• **ASSIGNMENT**: An exact copy of every entry is needed, with no images.

• **AVAILABLE RECORDS**:
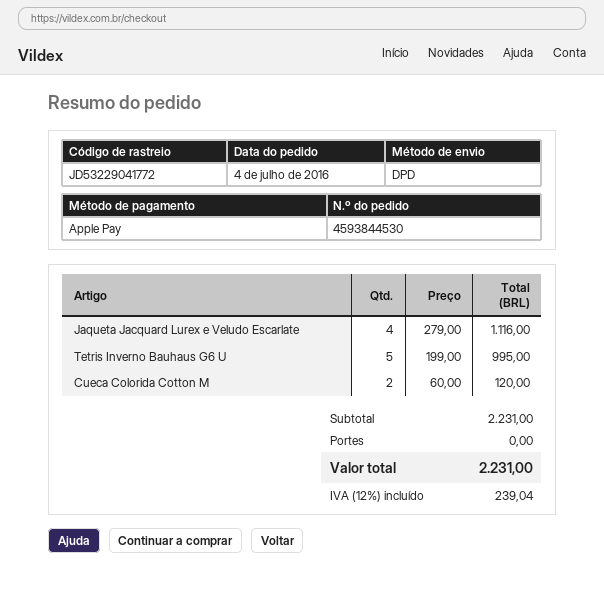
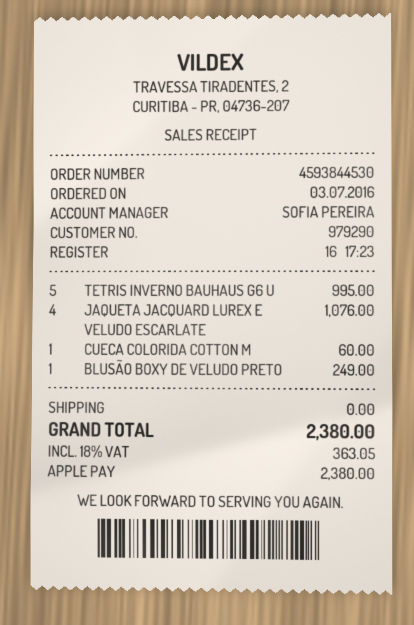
order date: 2016-07-04 -> 2016-07-03
Jaqueta Jacquard Lurex e Veludo Escarlate: 4 for 1116.00 -> 4 for 1076.00
Cueca Colorida Cotton M: 2 for 120.00 -> 1 for 60.00
BLUSÃO BOXY DE VELUDO PRETO: none -> 1 for 249.00
tax: 12% = 239.04 -> 18% = 363.05
total: 2231.00 -> 2380.00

• **RESPONSE**:
order date: 2016-07-04 -> 2016-07-03
Jaqueta Jacquard Lurex e Veludo Escarlate: 4 for 1116.00 -> 4 for 1076.00
Cueca Colorida Cotton M: 2 for 120.00 -> 1 for 60.00
BLUSÃO BOXY DE VELUDO PRETO: none -> 1 for 249.00
tax: 12% = 239.04 -> 18% = 363.05
total: 2231.00 -> 2380.00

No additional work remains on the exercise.